Coronavirus: siamo vicini al vaccino

Un ricercatore italiano dell’Università di Pittsburgh sarebbe vicino alla creazione

Cerotto speranza

Un cerotto di speranza – Andrea Gambotto. Un nome che non dice niente alla quasi totalità della popolazione mondiale. Mica come Ronaldo (o CR7 come dicono i fighi) o Messi. Quelli sono i veri eroi moderni.

Eppure Andrea Gambotto, e con lui i suoi colleghi, potrebbero passare alla storia per essere coloro che hanno in mano le sorti dell’umanità. Iperbole? Probabilmente, ma è un’iperbole che tutti noi speriamo si realizzi.

Gambotto è un ricercatore dell’UPMC (University of Pittsburgh Medical Center) e assieme al suo team crearono nel 2003 il vaccino contro la SARS e nel 2014 contro la MERS: parenti stretti (nonché coronavirus a loro volta) del flagello COVID-19.

Oggi stanno sperimentando su animali, con ottimi risultati, un cerotto carico di speranza: si tratta di una superficie grande quanto un’impronta digitale composta da 400 microaghi che vanno a inserire nell’organismo una grande quantità della proteina Spike che sarebbe il vettore attraverso cui il virus ci infetta i polmoni. Il corpo umano reagisce all’estraneità della proteina producendo anticorpi naturali e quindi rafforzando le proprie difese immunitarie nell’eventualità che possiamo venire infettati. Mi perdoneranno i virologi se non sono stato scientifico.

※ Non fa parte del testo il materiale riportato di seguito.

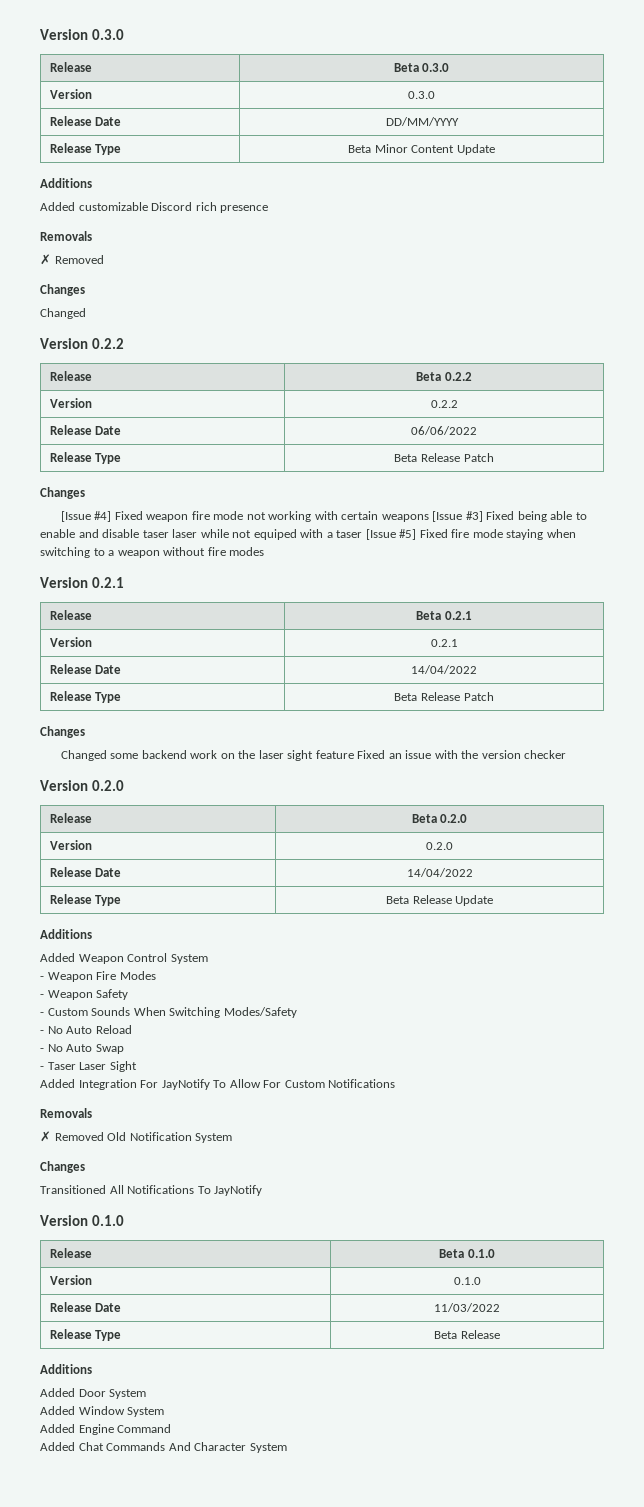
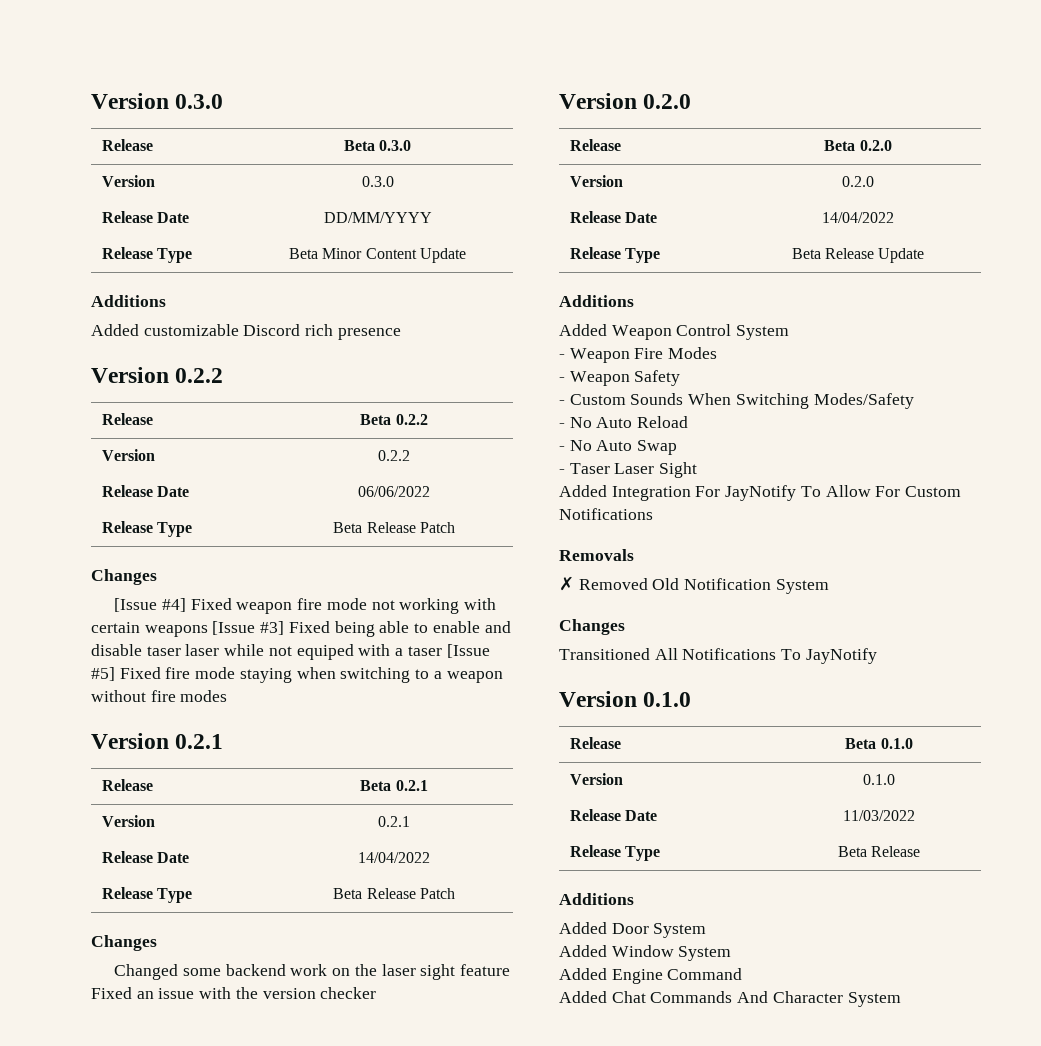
[40,231,92,241] [40,254,104,265] [40,284,85,296] [40,308,86,319] // Removals // ✗ Removed // Changes // Changed -> (401, 334) none

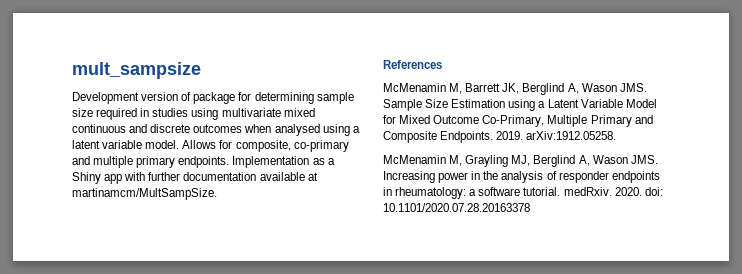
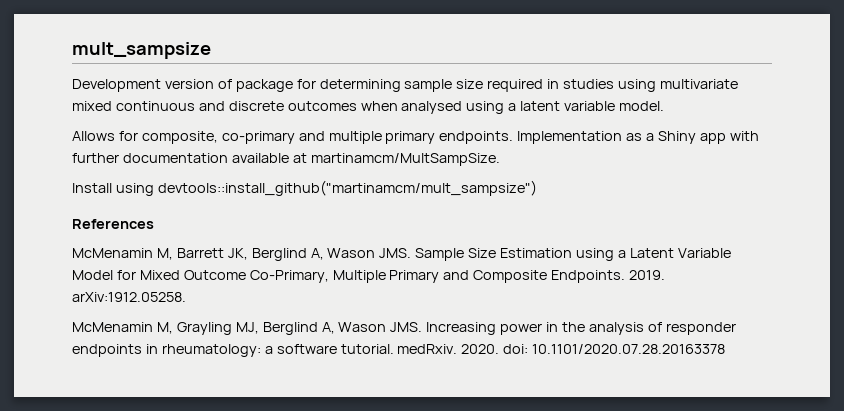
(180, 144) none -> (665, 106) //
(217, 194) none -> [72,180,537,196] // Install using devtools::install_github("martinamcm/mult_sampsize")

Adesso tutto è in mano dell FDA (Food & Drugs Administration) l’organismo americano che si occupa di nuovi farmaci. Se dovessero dare il via libera sulla sperimentazione umana – sui topi ha già avuto risposte più che confortanti – il vaccino potrebbe essere pronto su scala industriale in pochi mesi.

Oggi non voglio fare polemica sulla tipica fuga di cervelli italiani, ma elogiare un popolo che primeggia nel mondo in qualsiasi settore. Anche in quello della ricerca medica.

Spero che Andrea Gambotto, un’eccellenza barese trapiantata negli USA, sia il nuovo eroe di questi tempi.